Recent articles have claimed that material obtained through port stops had been shared with GCHQ, the Government’s monitoring organisation, and overseas intelligence services. They follow when the alleged abuse of Schedule 7 first came to international attention in 2013, when David Miranda, the partner of journalist Glenn Greenwald, was detained under schedule 7, also at Heathrow. Miranda was held because authorities believed he was carrying files relating to Edward Snowden, the US National Security Agency whistle-blower, but it was later ruled that authorities had acted lawfully.

CAGE , which was established in 2004, itself monitors the way security operations and anti-terror laws affect the Muslim community within the UK and abroad. It campaigned against extra-judicial rendition of suspects to Guantanamo Bay.

The judgement confirms that a person can “fall foul of terrorism laws” for protecting client confidentiality,” the campaign group said. “The principle of presumption of innocence, the principle of client confidentiality and the principle of personal privacy are all too important to surrender even with the threat of conviction.”

Schedule 7 of the Terrorism Act, which gives police sweeping powers to search and interrogate individuals at ports of entry in Britain without grounds for suspicion. People can be questioned for up to six hours and have no right to remain silent. The law has frequently been criticised by human rights groups for its allegedly discriminatory implementation and impact on civil liberties.

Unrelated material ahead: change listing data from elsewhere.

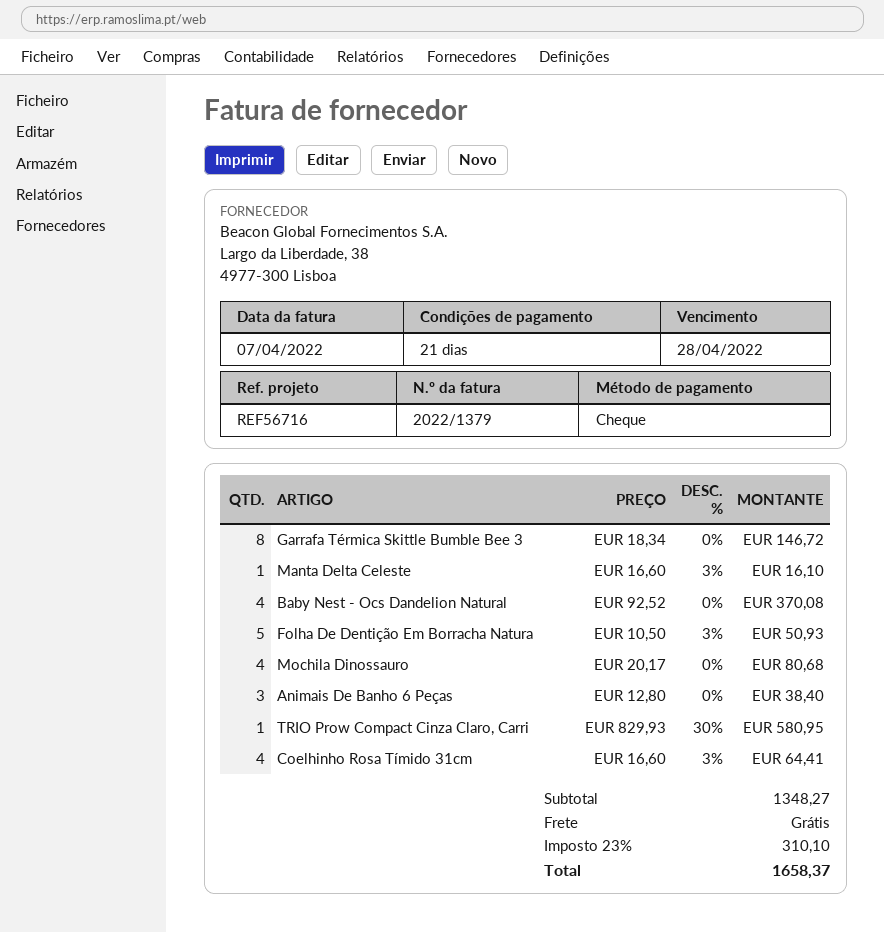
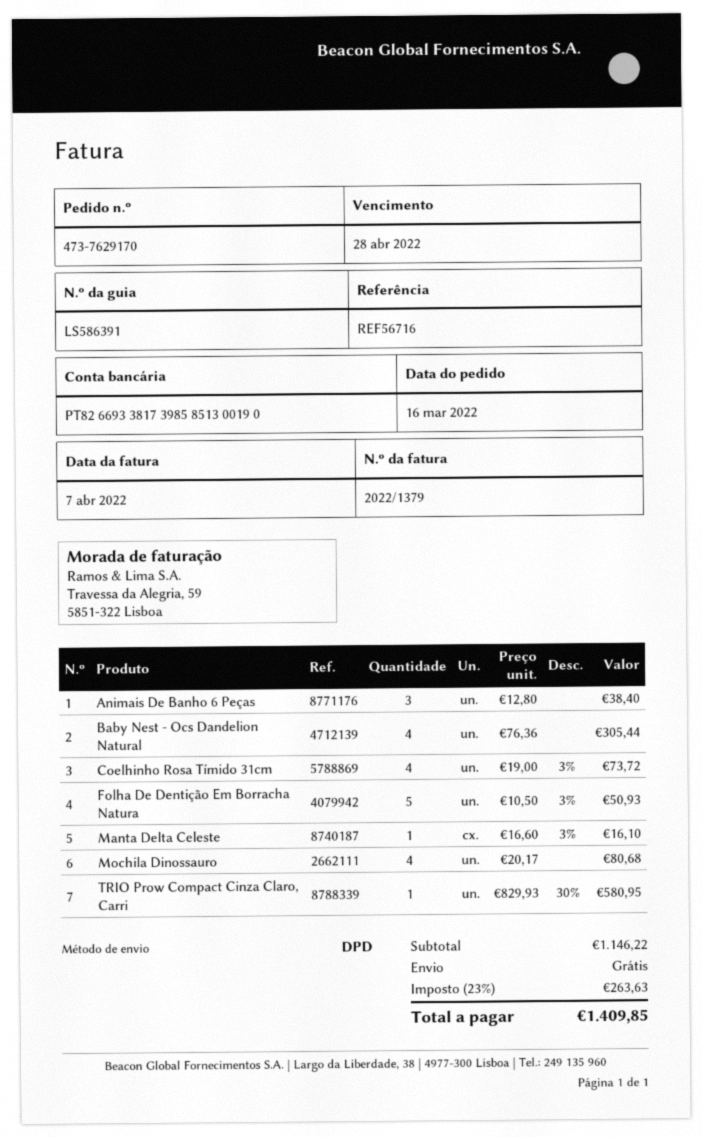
Garrafa Térmica Skittle Bumble Bee 3: 8 x 18.34 = 146.72 -> none
Baby Nest - Ocs Dandelion Natural: 4 x 92.52 = 370.08 -> 4 x 76.36 = 305.44
Coelhinho Rosa Tímido 31cm: 4 x 16.60 - 3% = 64.41 -> 4 x 19.00 - 3% = 73.72
subtotal: 1348.27 -> 1146.22
tax: 23% = 310.10 -> 23% = 263.63
total: 1658.37 -> 1409.85

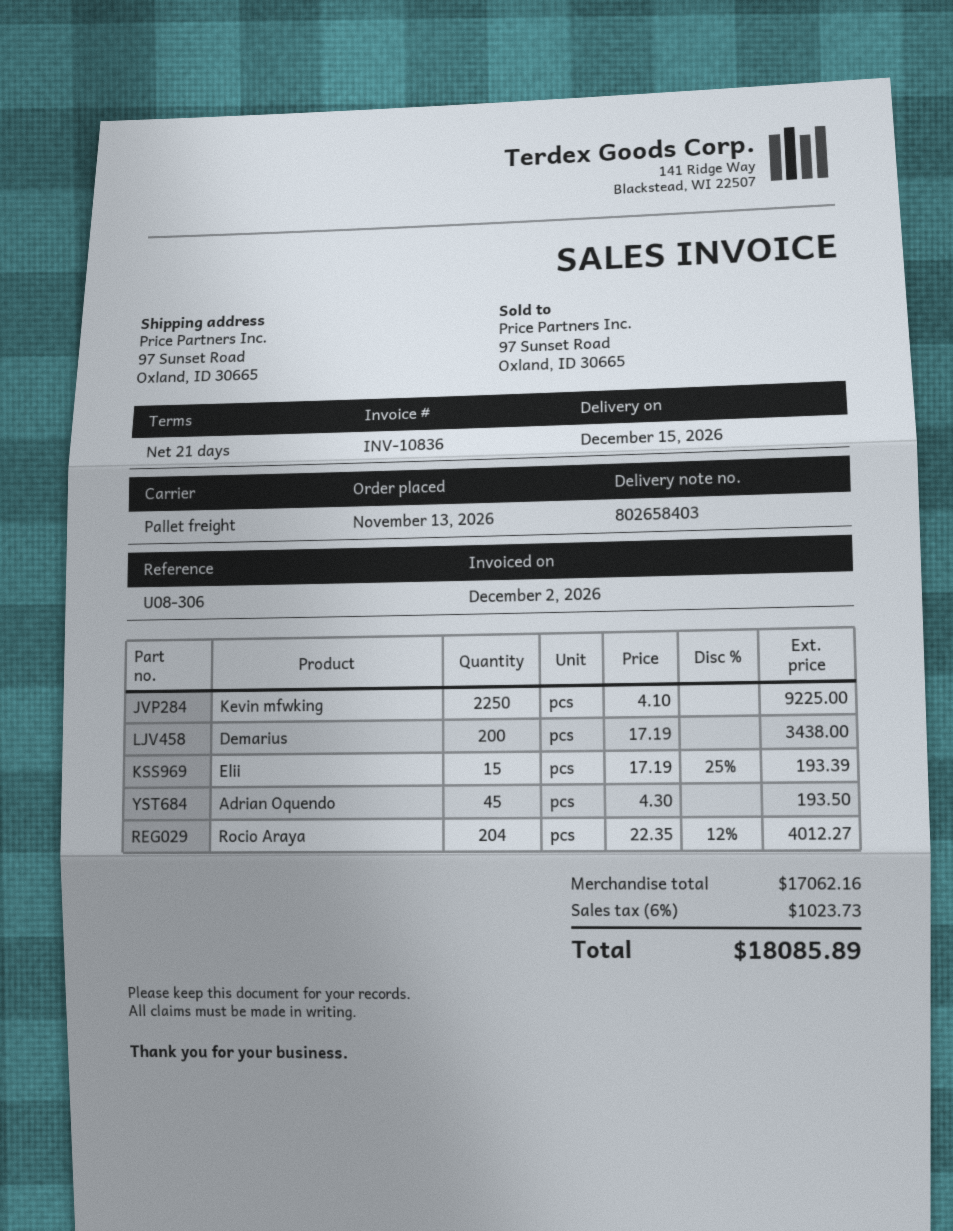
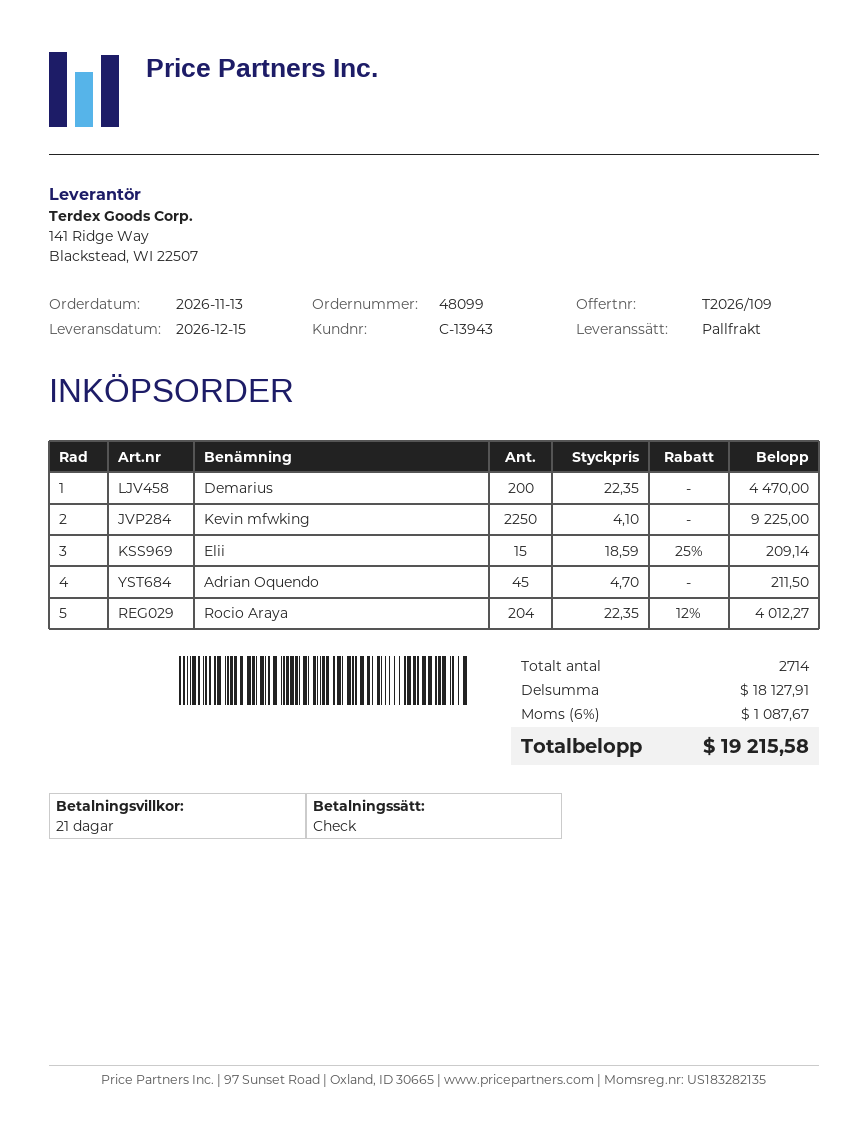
Demarius: 200 x 17.19 = 3438.00 -> 200 x 22.35 = 4470.00
Elii: 15 x 17.19 - 25% = 193.39 -> 15 x 18.59 - 25% = 209.14
Adrian Oquendo: 45 x 4.30 = 193.50 -> 45 x 4.70 = 211.50
subtotal: 17062.16 -> 18127.91
tax: 6% = 1023.73 -> 6% = 1087.67
total: 18085.89 -> 19215.58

Among others, Liberty rights group has described the law as “breathtakingly broad and intrusive” and said ethnic minorities were disproportionately targeted with Asians 42 times more likely to be stopped than white people. “We’ve long argued that Schedule 7 is ripe for misuse and discrimination,” it has argued.

“We believe it contravenes the basic rights to liberty and respect for private life, as protected by the European Convention on Human Rights, and is therefore unlawful.”

Between 2009 and 2016, British authorities carried out 400,058 “examinations” of people under the discredited Schedule 7 powers, an average of about 50,000 per year, or 137 every day, yet it leads to very few arrests or anyone being charged with any terrorist crimes.